## TASK DESCRIPTION:
Please reproduce the data exactly, though every picture must stay out.

· · · · · · ·

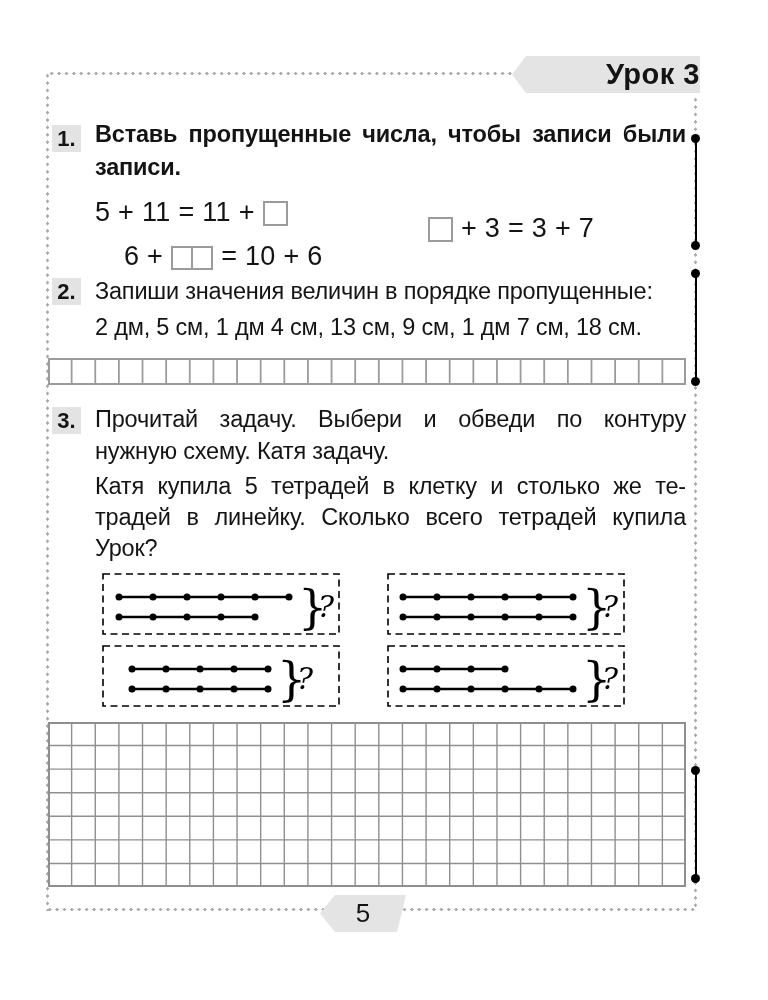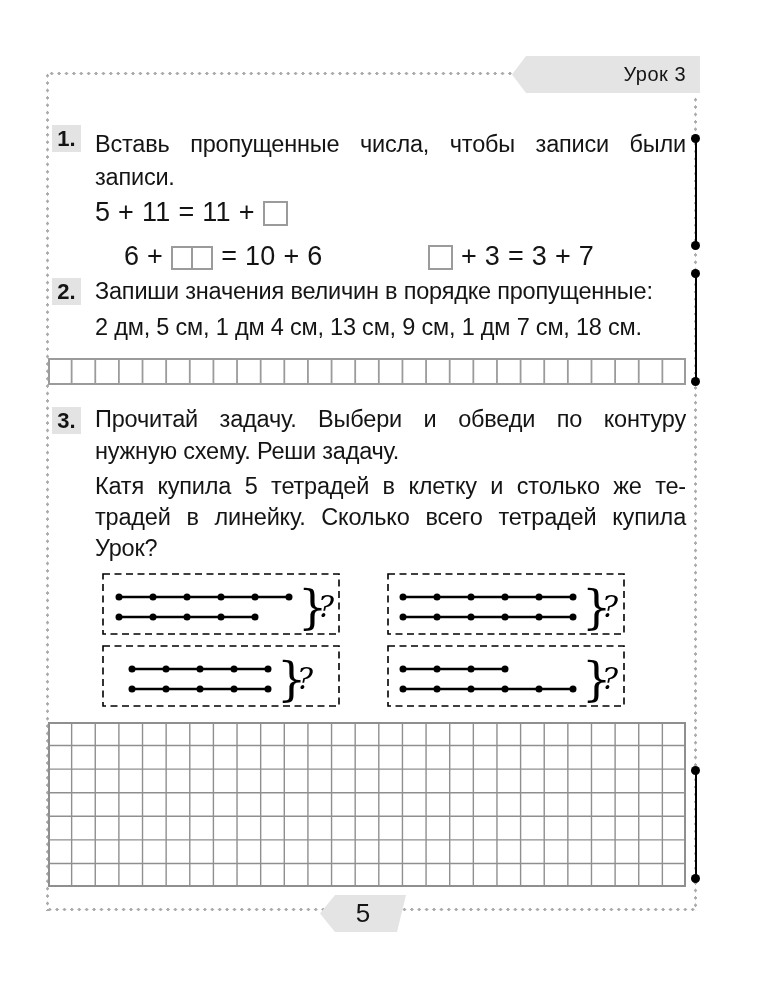--- a/index.html
+++ b/index.html
@@ -33,8 +33,8 @@
     position:absolute;left:512px;top:56px;width:188px;height:37px;
     background:var(--tag-gray);
     clip-path:polygon(0 50%,14px 0,100% 0,100% 100%,14px 100%);
-    font-size:20px;font-weight:normal;line-height:37px;text-align:right;
-    padding-right:14px;letter-spacing:0.5px;
+    font-size:29px;font-weight:bold;line-height:37px;text-align:right;
+    letter-spacing:0.5px;
   }
   
   #page-tag{

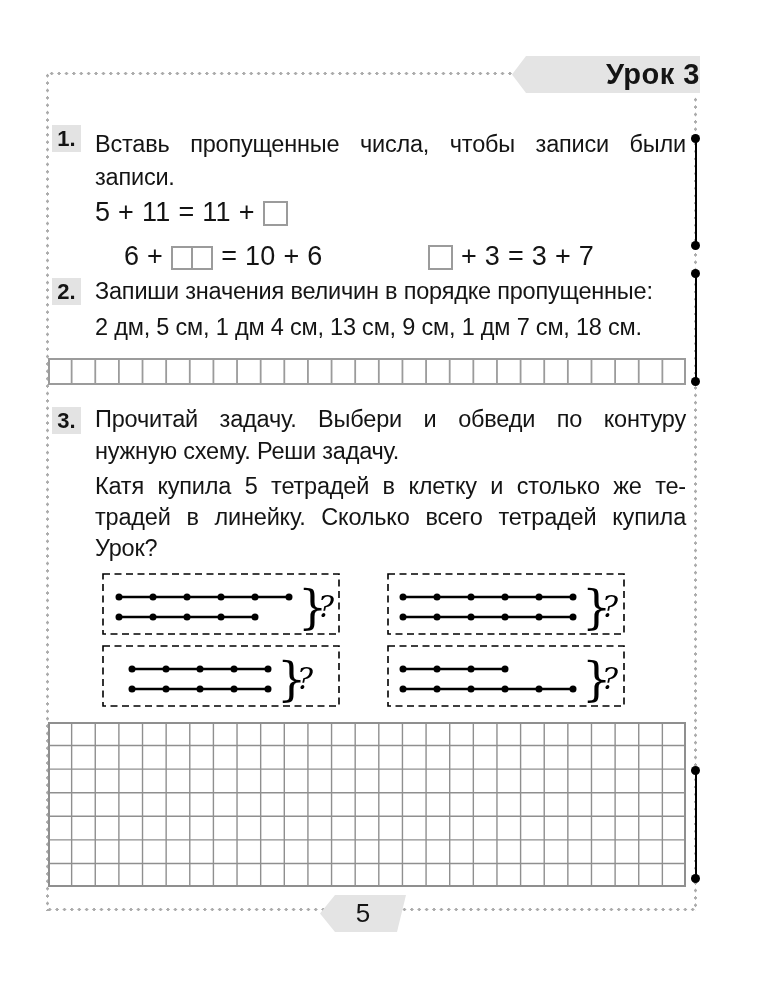--- a/index.html
+++ b/index.html
@@ -53,7 +53,7 @@
 
   .txt{position:absolute;left:95px;width:591px;font-size:23.5px;letter-spacing:-0.2px;}
   .just{text-align:justify;text-align-last:justify;}
-  #t1-lines{top:128px;line-height:33px;}
+  #t1-lines{top:118px;line-height:33px;font-weight:bold;}
   #t2-heading{top:275px;line-height:33px;}
   #t2-values{top:311px;line-height:33px;}
   #t3-lines{top:403px;line-height:32px;}

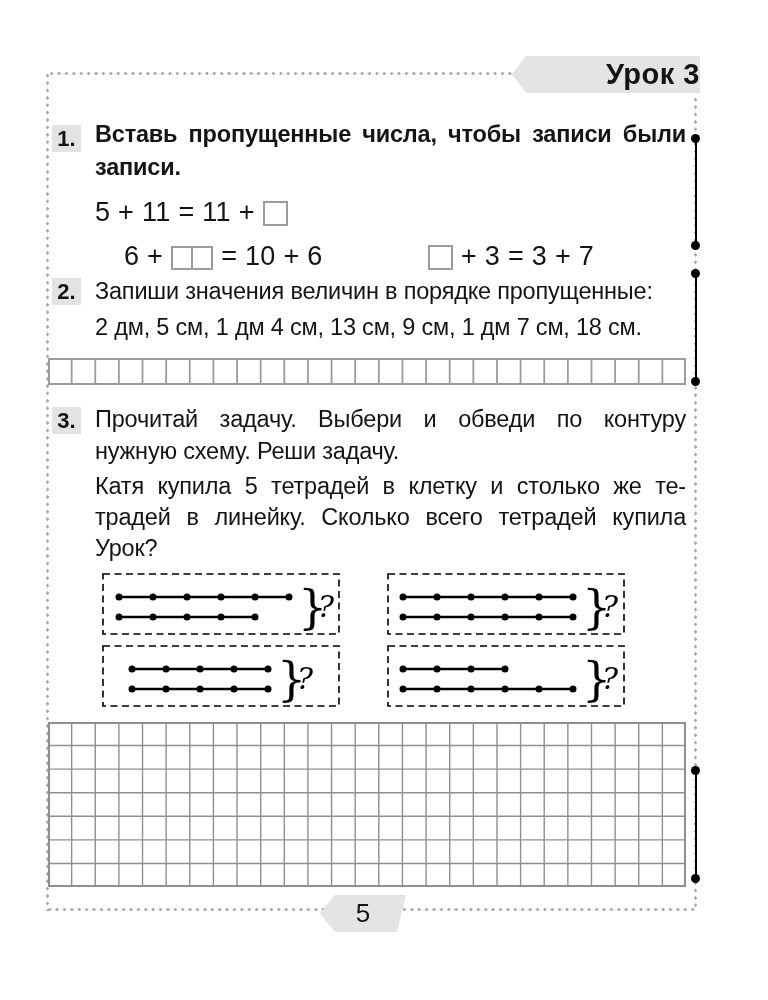--- a/index.html
+++ b/index.html
@@ -62,7 +62,7 @@
   
   .eq{position:absolute;font-size:27px;line-height:32px;white-space:nowrap;letter-spacing:0.3px;}
   #eq-0{left:95px;top:196px;} #eq-1{left:428px;top:196px;}
-  #eq-2{left:95px;top:240px;margin-left:29px;} #eq-3{left:428px;top:240px;}
+  #eq-2{left:95px;top:240px;margin-left:29px;} #eq-3{left:428px;top:212px;}
   .sq{display:inline-block;width:25px;height:25px;border:2px solid var(--cell-gray);
       vertical-align:-5px;background:#fff;}
   .sq2{display:inline-flex;vertical-align:-5px;}

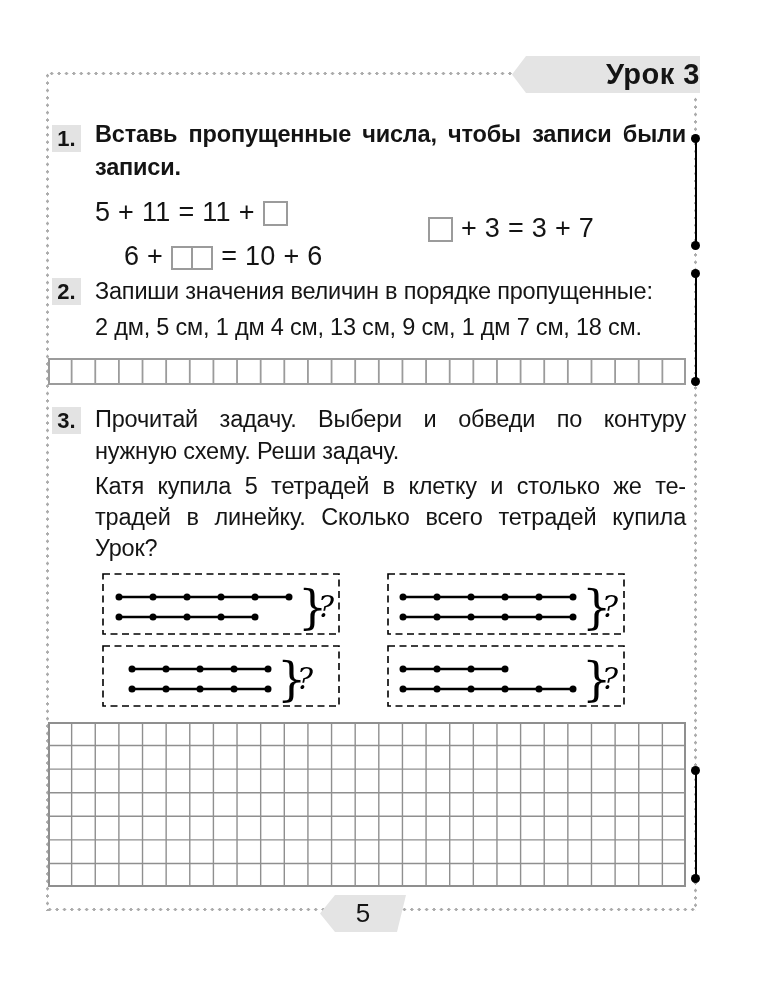--- a/index.html
+++ b/index.html
@@ -152,7 +152,7 @@
   <div class="badge" id="badge-3">3.</div>
   <div class="txt" id="t3-lines">
     <div class="just">Прочитай задачу. Выбери и обведи по контуру</div>
-    <div>нужную схему. Реши задачу.</div>
+    <div>нужную схему. Катя задачу.</div>
   </div>
   <div class="txt" id="t3-problem">
     <div class="just">Катя купила 5 тетрадей в клетку и столько же те-</div>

· · · · · · ·

## RESPONSE AREA:
--- a/index.html
+++ b/index.html
@@ -33,8 +33,8 @@
     position:absolute;left:512px;top:56px;width:188px;height:37px;
     background:var(--tag-gray);
     clip-path:polygon(0 50%,14px 0,100% 0,100% 100%,14px 100%);
-    font-size:20px;font-weight:normal;line-height:37px;text-align:right;
-    padding-right:14px;letter-spacing:0.5px;
+    font-size:29px;font-weight:bold;line-height:37px;text-align:right;
+    letter-spacing:0.5px;
   }
   
   #page-tag{

--- a/index.html
+++ b/index.html
@@ -53,7 +53,7 @@
 
   .txt{position:absolute;left:95px;width:591px;font-size:23.5px;letter-spacing:-0.2px;}
   .just{text-align:justify;text-align-last:justify;}
-  #t1-lines{top:128px;line-height:33px;}
+  #t1-lines{top:118px;line-height:33px;font-weight:bold;}
   #t2-heading{top:275px;line-height:33px;}
   #t2-values{top:311px;line-height:33px;}
   #t3-lines{top:403px;line-height:32px;}

--- a/index.html
+++ b/index.html
@@ -62,7 +62,7 @@
   
   .eq{position:absolute;font-size:27px;line-height:32px;white-space:nowrap;letter-spacing:0.3px;}
   #eq-0{left:95px;top:196px;} #eq-1{left:428px;top:196px;}
-  #eq-2{left:95px;top:240px;margin-left:29px;} #eq-3{left:428px;top:240px;}
+  #eq-2{left:95px;top:240px;margin-left:29px;} #eq-3{left:428px;top:212px;}
   .sq{display:inline-block;width:25px;height:25px;border:2px solid var(--cell-gray);
       vertical-align:-5px;background:#fff;}
   .sq2{display:inline-flex;vertical-align:-5px;}

--- a/index.html
+++ b/index.html
@@ -152,7 +152,7 @@
   <div class="badge" id="badge-3">3.</div>
   <div class="txt" id="t3-lines">
     <div class="just">Прочитай задачу. Выбери и обведи по контуру</div>
-    <div>нужную схему. Реши задачу.</div>
+    <div>нужную схему. Катя задачу.</div>
   </div>
   <div class="txt" id="t3-problem">
     <div class="just">Катя купила 5 тетрадей в клетку и столько же те-</div>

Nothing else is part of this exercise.